A partir de uma frase de Cabral, construiu-se um bonito romance policial. Preso, o Poderoso Chefão descobre que a família do corajoso juiz tem uma loja de bijuterias e mostra que sabe disso. [A cena está abaixo.]

Cabral se LASCOU, MEXEU COM O JUIZ ERRADO!! POLÊMICA: Senador quer "abrir" o Whatsapp; conheço o que é viver em um PAÍS SEGURO e que não tem o famigerado 'estatuto de desarmamento'.


Cabral foi para a audiência disposto a desestabilizar Bretas. Já fez isso em duas outras ocasiões, mas desta vez conseguiu. Colocou o juiz em tamanha defensiva que acabou pedindo ajuda aos advogados do criminoso. Com sua técnica parlamentar, Cabral foi da prepotência à humildade, armou o alçapão e Bretas caiu nele.  Faltou-lhe a frieza de Sérgio Moro. Cabral foi um bom ator e ninguém podia pedir a Bretas que o superasse na arte cênica, mas foi um mau juiz ao aceitar a argumentação do Ministério Público, encampando a tese da “informação privilegiada” para transferi-lo.

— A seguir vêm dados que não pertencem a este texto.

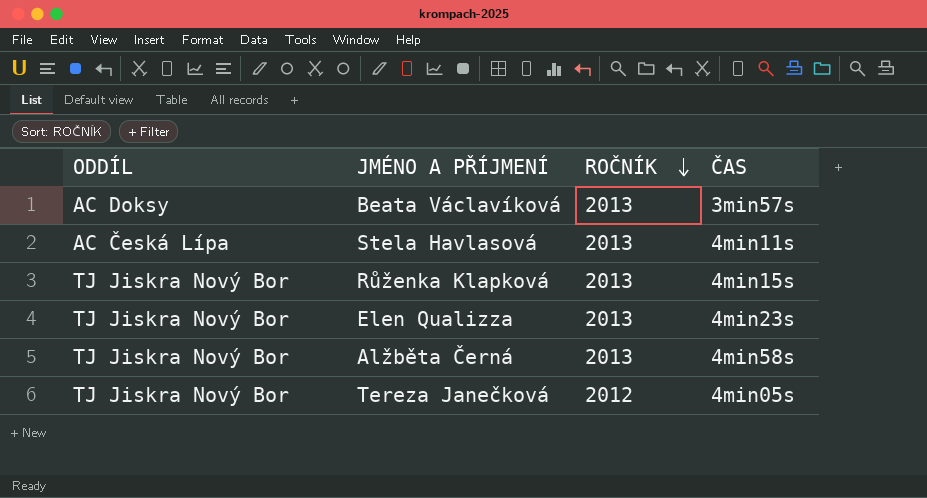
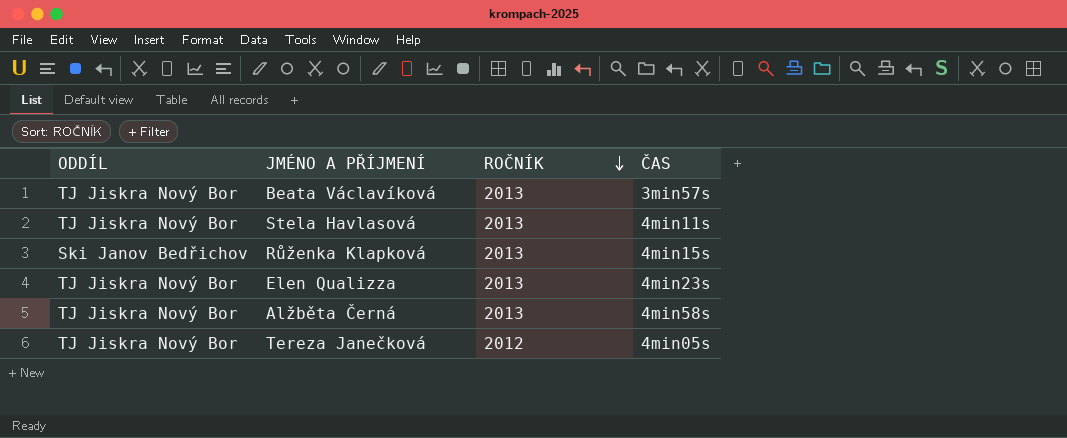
Beata Václavíková | ODDÍL: AC Doksy -> TJ Jiskra Nový Bor
Stela Havlasová | ODDÍL: AC Česká Lípa -> TJ Jiskra Nový Bor
Růženka Klapková | ODDÍL: TJ Jiskra Nový Bor -> Ski Janov Bedřichov

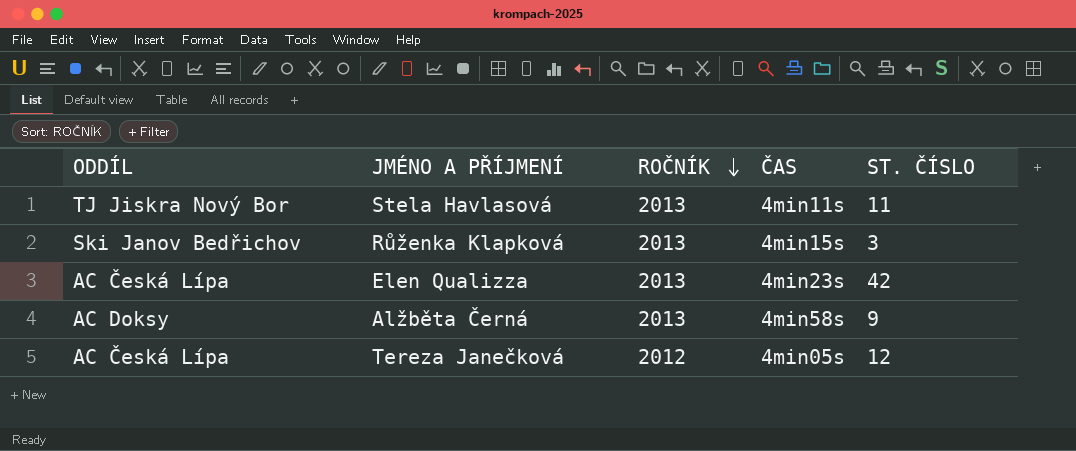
column ST. ČÍSLO | position: none -> 5
row Beata Václavíková: TJ Jiskra Nový Bor | 2013 | 3min57s -> none
Elen Qualizza | ODDÍL: TJ Jiskra Nový Bor -> AC Česká Lípa
Alžběta Černá | ODDÍL: TJ Jiskra Nový Bor -> AC Doksy
Tereza Janečková | ODDÍL: TJ Jiskra Nový Bor -> AC Česká Lípa

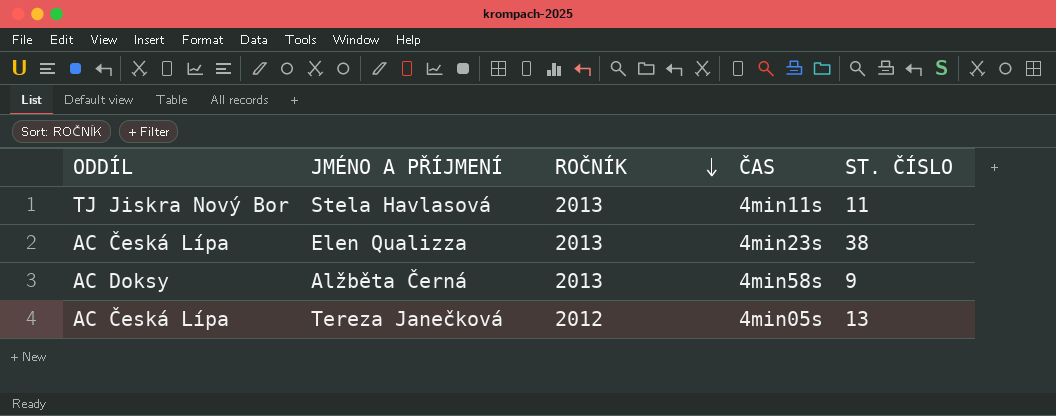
row Růženka Klapková: Ski Janov Bedřichov | 2013 | 4min15s | 3 -> none
Elen Qualizza | ST. ČÍSLO: 42 -> 38
Tereza Janečková | ST. ČÍSLO: 12 -> 13

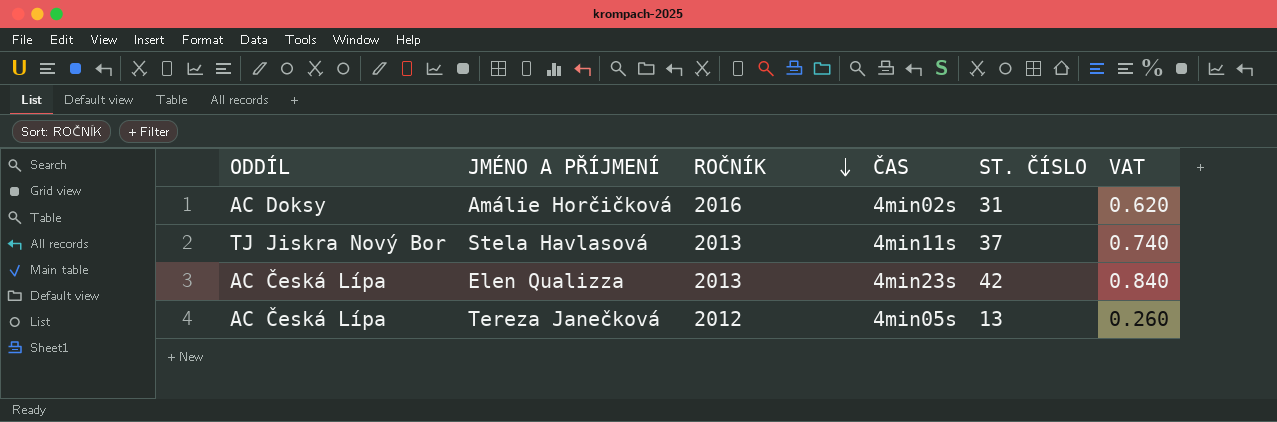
column VAT | formula: none -> [ST. ČÍSLO] * 0.02
row Alžběta Černá: AC Doksy | 2013 | 4min58s | 9 -> none
row Amálie Horčičková: none -> AC Doksy | 2016 | 4min02s | 31 | 0.620
Stela Havlasová | ST. ČÍSLO: 11 -> 37
Elen Qualizza | ST. ČÍSLO: 38 -> 42

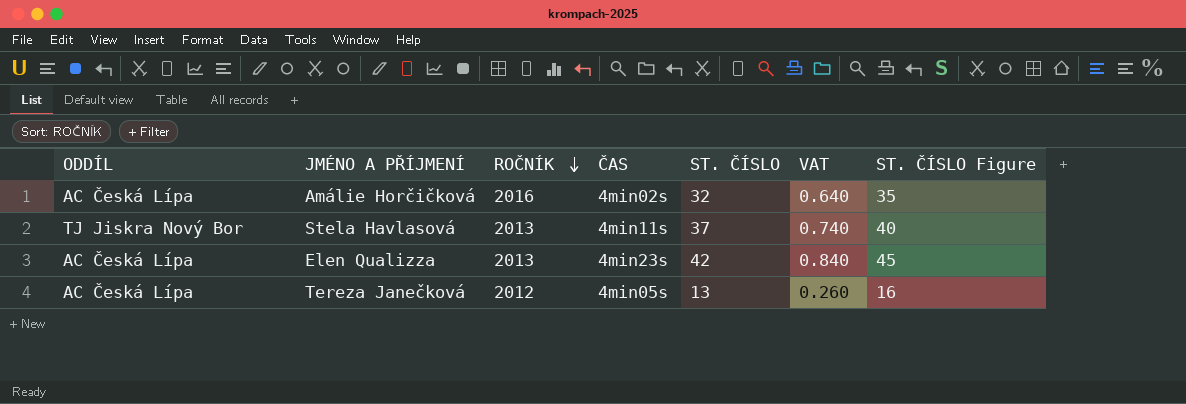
column ST. ČÍSLO Figure | formula: none -> [ST. ČÍSLO] + 3
Amálie Horčičková | ODDÍL: AC Doksy -> AC Česká Lípa
Amálie Horčičková | ST. ČÍSLO: 31 -> 32
Amálie Horčičková | VAT: 0.620 -> 0.640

A informação de que a família de Bretas tem uma casa comercial nada tem de privilegiada. Foi publicada em fevereiro pelos repórteres Marco Aurélio Canônico e Italo Nogueira. Em setembro, Luiz Maklouf Carvalho repetiu-a, tendo entrevistado o próprio Bretas e seu pai.  Nos dois casos, identificou-se a região do Rio onde fica a loja, que não é a maior do estado, nem trabalha com bijuterias, pois seria mais adequado falar em miçangas. Como disse Márcio, o irmão mais moço do juiz, com uma das joias de Cabral, pode-se comprar todo o estoque de sua loja, onde o preço médio das mercadorias é de R$ 5.

Dizer que Cabral teve acesso a informações privilegiadas ou que tenha pesquisado a vida de Bretas é atentar contra a inteligência alheia. Bastava ler jornal. Cabral fez o diabo (inclusive na cadeia) e suas condenações haverão de somar mais de cem anos mas, com os fatos expostos, não se pode acusá-lo de ter pesquisado a vida de Bretas ou de ter recebido informações privilegiadas na cana.